What you may not realize, though, is that you can give a cash gift together with your spouse. We’ll talk about how to avoid paying marriage gift taxes in this article. Marriage gift taxes are federal taxes you and your spouse pay if you exceed the government-mandated threshold for a cash gift to someone in a single year.
Why Give Cash Gifts?
At this point, you might wonder why you’d want to give someone a chunk of cash. A typical scenario is that you have money to spare, and you have acquaintances or family members who urgently need it.
A large cash gift might go to someone you know and love who has considerable debt. Instead of turning to tools like a debt payment calculator to determine how they can pay off their vehicle or student loans, they can pay off the entire amount all at once with the help of a gift.
You might also decide to give cash to children or family members as a wedding or graduation gift or to help support them with the purchase of a new house or car. This demonstrates generosity on your part, and the recipient will undoubtedly thank you for it.
Giving with Your Spouse
If you do decide you want to give someone you know some money, you probably want to avoid paying federal taxes on it. We’ve established that you can give someone up to $15,000 in one year. If you give this individual money along with your spouse, though, the maximum you can give becomes $30,000.

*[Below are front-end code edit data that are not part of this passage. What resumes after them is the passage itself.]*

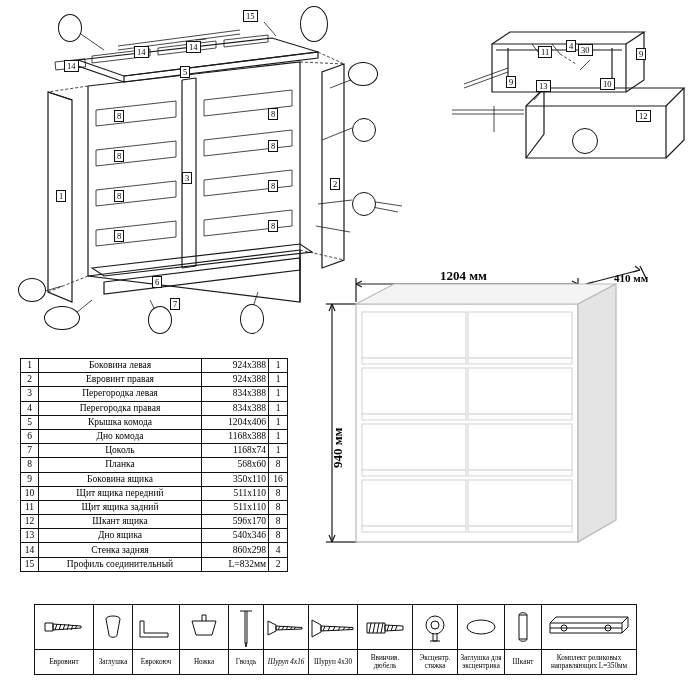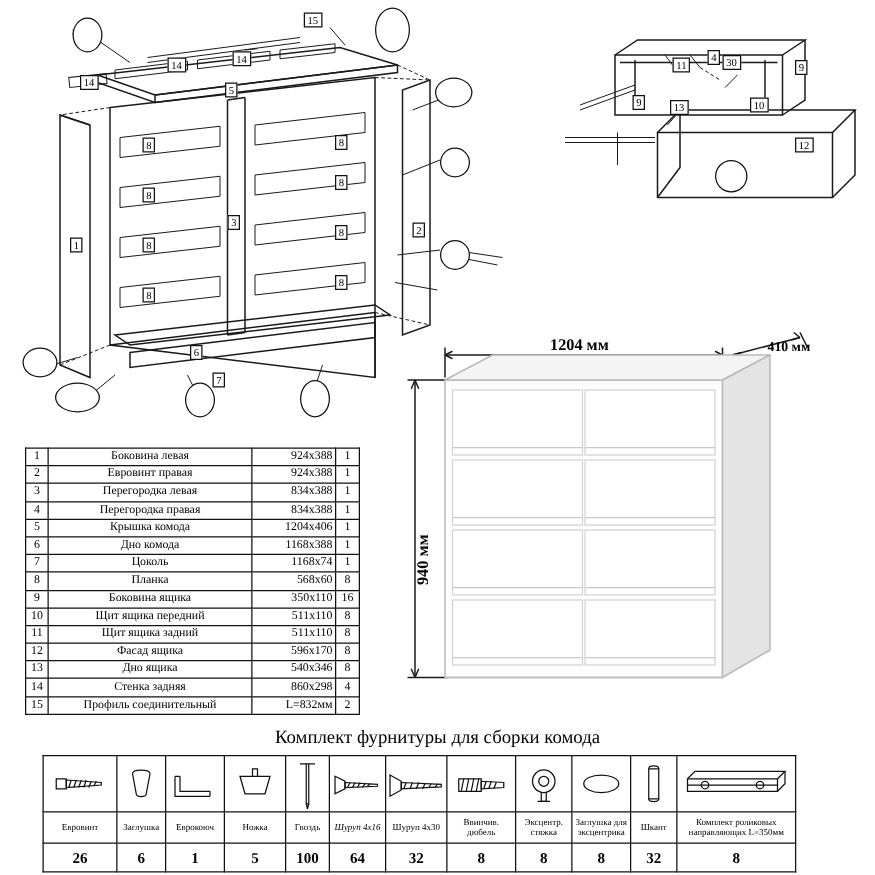"Фасад ящика" td.c2 { text: Фасад -> Шкант }
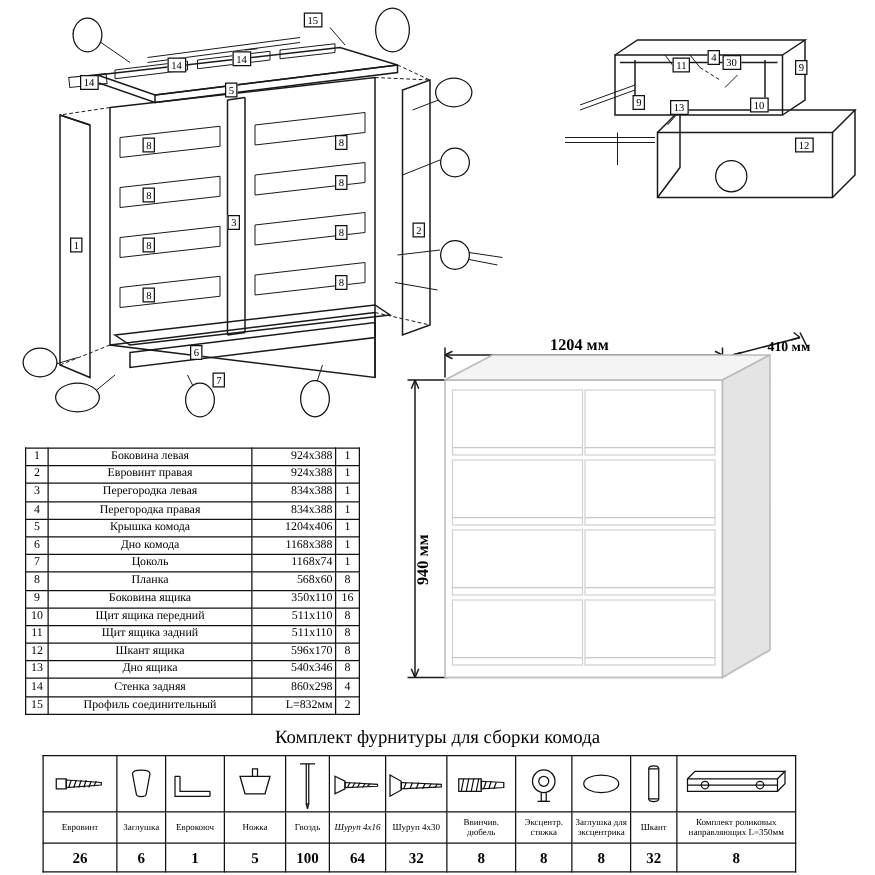"Комплект фурнитуры для сборки комода" div.kit-title { html: <div>Комплект фурнитуры для сборки комода</div> -> none }
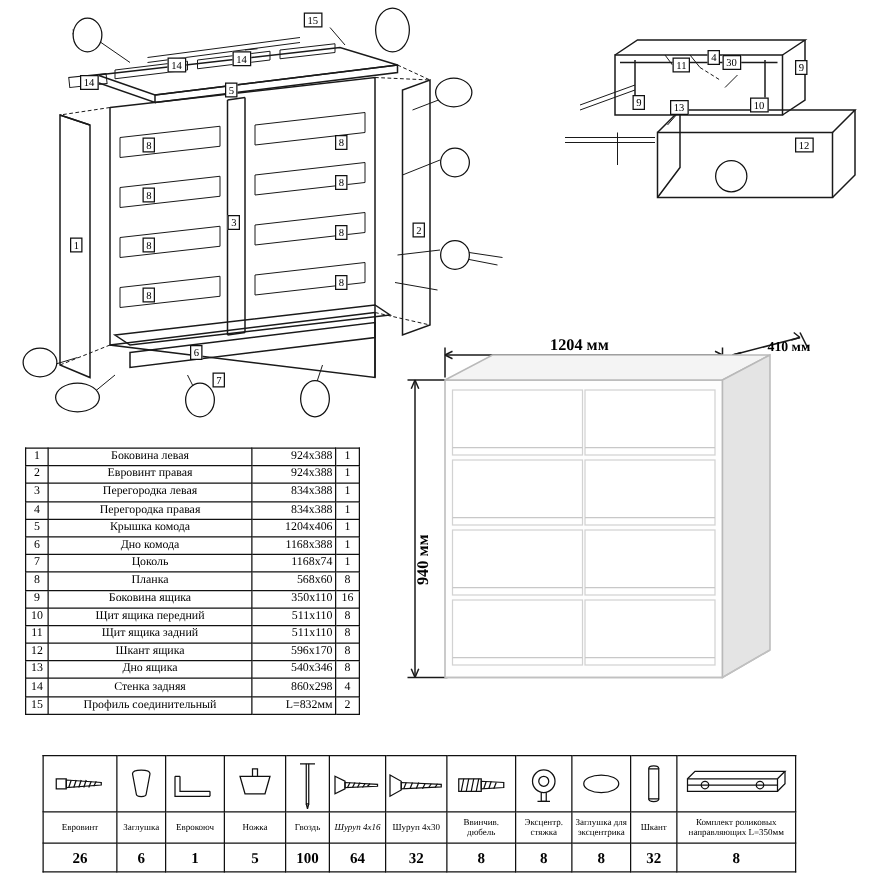"26" tr.counts { html: <tr> <td>26</td> <td>6</td> <td>1</td> <td>5</td> <td>100</td> <td>64</td> <td>32</td> <td>8</td> <td>8</td> <td>8</td> <td>32</td> <td>8</td> </tr> -> none }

The term for this is “gift splitting.” There is an IRS form, the 709, that you might be required to file. If you’re giving this maximum amount along with your spouse, you can look at the form and see if you need to include it as part of your next tax return. You can also consult with a tax professional if you aren’t sure.
Lifetime Gift-Giving Limits
You should also know that to avoid paying federal gift taxes throughout your whole life, you need to stay under $11.7 million dollars. This is the largest lifetime exemption per person for either cash gifts or estate taxes. If you give along with your married partner, this amount is $23.4 million for the two of you.
Most people won’t ever be in a position to give away that much money, but it’s still useful to know about these limitations. You can keep track of the total amount you’ve given away if you’re in the habit of giving cash gifts every year.
Leverage Your Marital Status
Even if you’re not necessarily in a position to distribute money right now, you might be someday. Because of this, you should know how much you can give away each year and over your entire lifetime. Maybe sometime later, you will have a grandchild or someone else to whom you’d like to give a cash gift.
When you do, using your marital status is helpful because of the way you can give up to $30,000 as a couple vs. only $15,000 per year as an individual. Hitting that amount and not going over it guarantees you won’t have to pay any federal taxes when the money changes hands.
Many people would prefer not to pay federal taxes on the cash they give away to others, so it’s helpful to know about this trick. Leveraging your marital status is certainly useful in this regard.
You can always give away more than $15,000 per person or $30,000 per couple to a recipient in a single year. If you do, though, you will need to pay taxes on it.